氏の国語論は(独特の政治性があるものの)傾聴に値すると感じています。
例えば、国文科卒の国語講師うんぬん・・・のくだりは全く同感です。
また、多少の主観が入るものの国語の入試問題を材料として、各学校の校風まで?推測して行くという手法も面白いです。
(もちろん、個人的には、異を唱えたい分析は沢山ありますがそれは見方の違いかもしれないのでここでは書きません)
さらに、学校側が選択肢問題を作ってくる理由の章も概ね当たってはいます。
しかし、残念ながら、松永先生は国語指導の経験がさほどないと感じます。
少なくとも、氏の主張する小手先の選択肢の解法はごく一部の問題にしか通用せず、掲載されている問題はそれに都合の良いものばかりです。

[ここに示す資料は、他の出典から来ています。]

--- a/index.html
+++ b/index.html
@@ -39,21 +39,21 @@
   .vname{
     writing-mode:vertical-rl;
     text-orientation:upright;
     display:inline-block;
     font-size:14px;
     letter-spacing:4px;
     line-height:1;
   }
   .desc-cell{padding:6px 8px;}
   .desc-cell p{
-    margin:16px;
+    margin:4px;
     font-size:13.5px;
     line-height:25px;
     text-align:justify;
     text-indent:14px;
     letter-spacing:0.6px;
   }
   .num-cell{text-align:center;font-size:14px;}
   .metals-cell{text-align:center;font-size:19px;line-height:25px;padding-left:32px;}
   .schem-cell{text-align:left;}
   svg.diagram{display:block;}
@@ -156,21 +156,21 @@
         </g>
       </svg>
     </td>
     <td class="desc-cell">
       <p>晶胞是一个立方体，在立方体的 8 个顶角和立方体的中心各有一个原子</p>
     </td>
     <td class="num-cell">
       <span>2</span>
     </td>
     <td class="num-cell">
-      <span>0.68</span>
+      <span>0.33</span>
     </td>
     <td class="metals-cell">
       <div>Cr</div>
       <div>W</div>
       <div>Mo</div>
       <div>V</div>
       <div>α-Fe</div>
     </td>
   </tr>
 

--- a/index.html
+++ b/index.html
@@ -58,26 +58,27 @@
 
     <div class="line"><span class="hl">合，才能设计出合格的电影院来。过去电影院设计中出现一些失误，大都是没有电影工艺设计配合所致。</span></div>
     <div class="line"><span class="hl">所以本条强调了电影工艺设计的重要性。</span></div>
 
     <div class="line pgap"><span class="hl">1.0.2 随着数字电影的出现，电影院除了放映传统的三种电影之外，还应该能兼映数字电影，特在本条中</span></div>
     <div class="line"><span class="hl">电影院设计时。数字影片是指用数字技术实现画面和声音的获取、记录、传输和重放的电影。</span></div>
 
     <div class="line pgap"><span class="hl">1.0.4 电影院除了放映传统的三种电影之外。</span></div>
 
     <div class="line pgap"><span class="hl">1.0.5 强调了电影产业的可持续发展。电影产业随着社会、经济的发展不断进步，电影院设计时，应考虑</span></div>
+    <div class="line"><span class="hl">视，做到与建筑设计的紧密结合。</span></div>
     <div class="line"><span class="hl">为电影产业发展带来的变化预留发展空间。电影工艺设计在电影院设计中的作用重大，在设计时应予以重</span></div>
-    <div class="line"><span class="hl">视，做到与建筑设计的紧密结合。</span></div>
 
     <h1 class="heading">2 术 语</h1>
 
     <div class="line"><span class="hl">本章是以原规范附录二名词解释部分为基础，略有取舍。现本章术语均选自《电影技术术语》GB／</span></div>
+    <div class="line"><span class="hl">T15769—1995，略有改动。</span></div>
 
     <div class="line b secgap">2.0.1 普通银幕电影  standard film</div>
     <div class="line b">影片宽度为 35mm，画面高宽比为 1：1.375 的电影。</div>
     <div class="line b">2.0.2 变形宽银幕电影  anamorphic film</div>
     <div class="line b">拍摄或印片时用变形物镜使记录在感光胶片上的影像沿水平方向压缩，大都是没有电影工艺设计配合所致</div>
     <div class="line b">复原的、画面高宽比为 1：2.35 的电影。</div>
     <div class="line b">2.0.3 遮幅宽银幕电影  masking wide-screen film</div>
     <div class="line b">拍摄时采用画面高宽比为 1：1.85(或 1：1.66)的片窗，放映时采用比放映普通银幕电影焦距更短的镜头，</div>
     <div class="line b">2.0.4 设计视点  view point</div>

掲載の問題、全て、実地で指導した経験がありますが、そのような奇をてらった手法を使わずとも十分正解に到達できます。
百害あって一利なし。
いわゆる『毒書』に分類されるものかと感じます。
このような小手先の技術を学ばずとも、中学受験国語はクリアできます。
選択肢だけを見て、正解を判断するなど論外です。
ただ、ダイアローグの手法は個人的に同感です。
(もっとも、これは現場の教師・講師ならほとんどが知っている手法であり、氏の主張されるような「氏のオリジナル」のものではないことには注意したいものです。まぁ、なんとも世間?知らずというか・・)
氏が、このアマゾンの書評を読んでいらっしゃるのは確実ですから(前書きに前著へのコメントで言及)、是非、再度、より実のある本を書いていただきたいと思う「かつてのファン」がいることを知っていただきたいと思います。
ダイアローグは確かに正攻法。
これを肝に銘じて頂きたいものである。